WHAT TO DO: Copy out the entries that follow exactly, leaving every picture behind.

ENTRIES SUPPLIED:
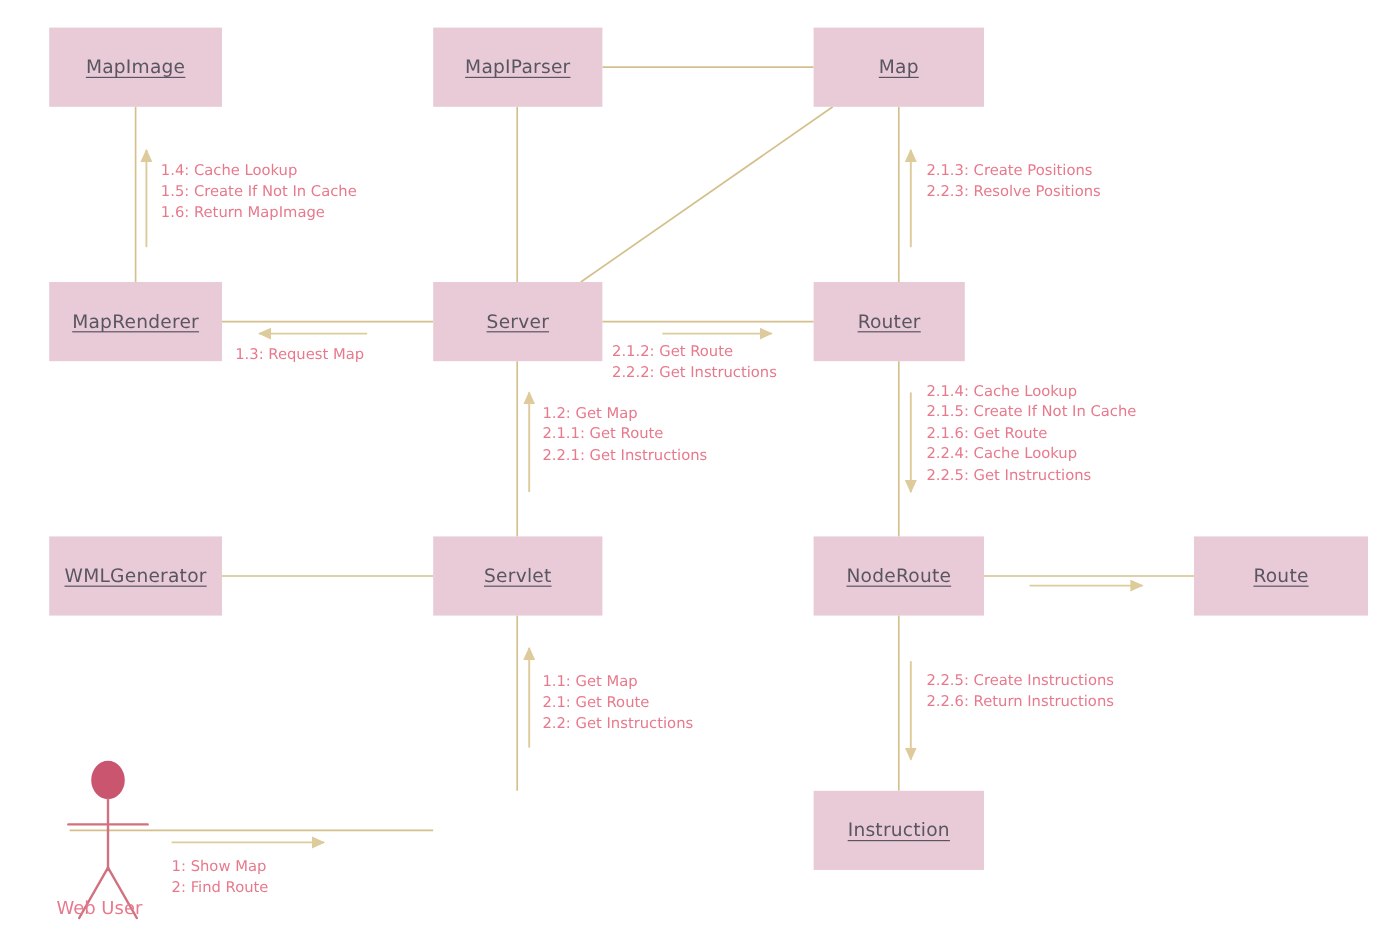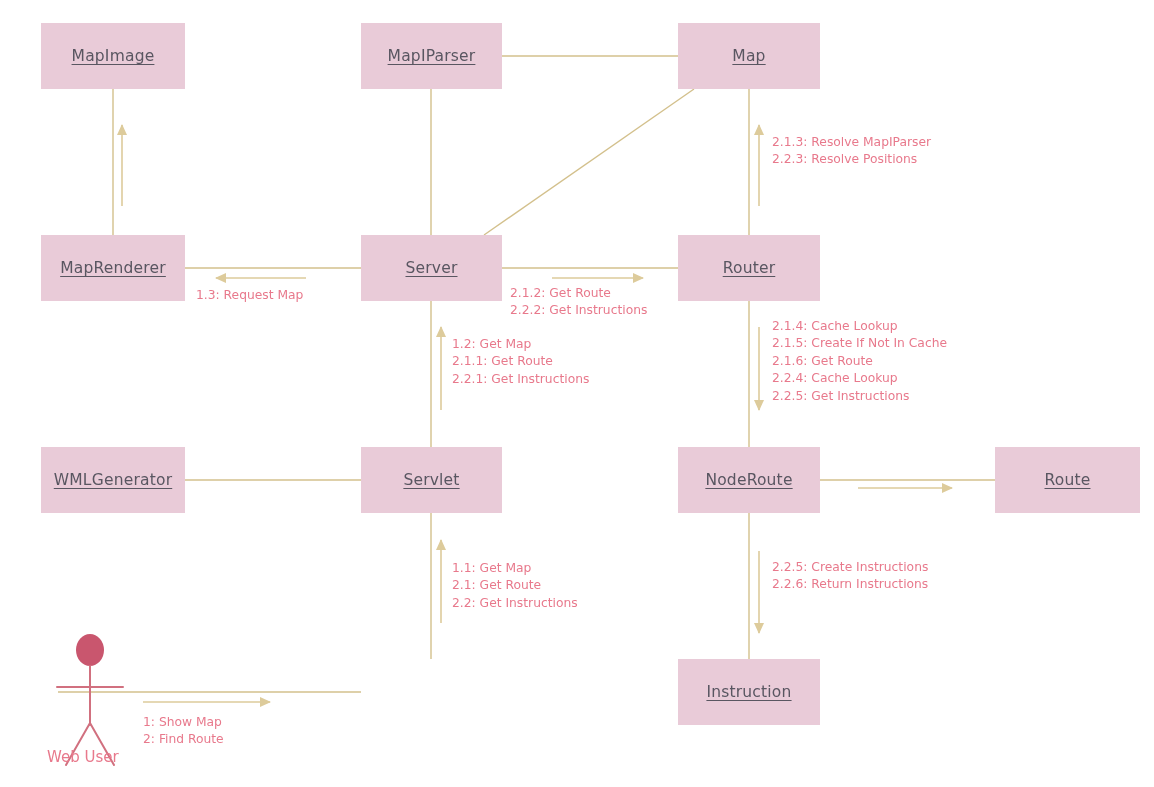--- a/index.html
+++ b/index.html
@@ -145,21 +145,21 @@
   </div>
 
   <div class="lifeline-box" style="left:41px;  top:235px; width:144px; height:66px;">
     <span class="obj-name">MapRenderer</span>
   </div>
 
   <div class="lifeline-box" style="left:361px; top:235px; width:141px; height:66px;">
     <span class="obj-name">Server</span>
   </div>
 
-  <div class="lifeline-box" style="left:678px; top:235px; width:142px; height:66px;">
+  <div class="lifeline-box" style="left:678px; top:235px; width:126px; height:66px;">
     <span class="obj-name">Router</span>
   </div>
 
   <div class="lifeline-box" style="left:41px;  top:447px; width:144px; height:66px;">
     <span class="obj-name">WMLGenerator</span>
   </div>
 
   <div class="lifeline-box" style="left:361px; top:447px; width:141px; height:66px;">
     <span class="obj-name">Servlet</span>
   </div>
@@ -170,23 +170,28 @@
 
   <div class="lifeline-box" style="left:678px; top:447px; width:142px; height:66px;">
     <span class="obj-name">NodeRoute</span>
   </div>
 
 
   <div class="lifeline-box" style="left:678px; top:659px; width:142px; height:66px;">
     <span class="obj-name">Instruction</span>
   </div>
 
+  <div class="msg-group" style="left:134px; top:134px;">
+    <div>1.4: Cache Lookup</div>
+    <div>1.5: Create If Not In Cache</div>
+    <div>1.6: Return MapImage</div>
+  </div>
 
   <div class="msg-group" style="left:772px; top:134px;">
-    <div>2.1.3: Resolve MapIParser</div>
+    <div>2.1.3: Create Positions</div>
     <div>2.2.3: Resolve Positions</div>
   </div>
 
   <div class="msg-group" style="left:196px; top:287px;">
     <div>1.3: Request Map</div>
   </div>
 
   <div class="msg-group" style="left:510px; top:285px;">
     <div>2.1.2: Get Route</div>
     <div>2.2.2: Get Instructions</div>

RESPONSE BELOW:
--- a/index.html
+++ b/index.html
@@ -145,21 +145,21 @@
   </div>
 
   <div class="lifeline-box" style="left:41px;  top:235px; width:144px; height:66px;">
     <span class="obj-name">MapRenderer</span>
   </div>
 
   <div class="lifeline-box" style="left:361px; top:235px; width:141px; height:66px;">
     <span class="obj-name">Server</span>
   </div>
 
-  <div class="lifeline-box" style="left:678px; top:235px; width:142px; height:66px;">
+  <div class="lifeline-box" style="left:678px; top:235px; width:126px; height:66px;">
     <span class="obj-name">Router</span>
   </div>
 
   <div class="lifeline-box" style="left:41px;  top:447px; width:144px; height:66px;">
     <span class="obj-name">WMLGenerator</span>
   </div>
 
   <div class="lifeline-box" style="left:361px; top:447px; width:141px; height:66px;">
     <span class="obj-name">Servlet</span>
   </div>
@@ -170,23 +170,28 @@
 
   <div class="lifeline-box" style="left:678px; top:447px; width:142px; height:66px;">
     <span class="obj-name">NodeRoute</span>
   </div>
 
 
   <div class="lifeline-box" style="left:678px; top:659px; width:142px; height:66px;">
     <span class="obj-name">Instruction</span>
   </div>
 
+  <div class="msg-group" style="left:134px; top:134px;">
+    <div>1.4: Cache Lookup</div>
+    <div>1.5: Create If Not In Cache</div>
+    <div>1.6: Return MapImage</div>
+  </div>
 
   <div class="msg-group" style="left:772px; top:134px;">
-    <div>2.1.3: Resolve MapIParser</div>
+    <div>2.1.3: Create Positions</div>
     <div>2.2.3: Resolve Positions</div>
   </div>
 
   <div class="msg-group" style="left:196px; top:287px;">
     <div>1.3: Request Map</div>
   </div>
 
   <div class="msg-group" style="left:510px; top:285px;">
     <div>2.1.2: Get Route</div>
     <div>2.2.2: Get Instructions</div>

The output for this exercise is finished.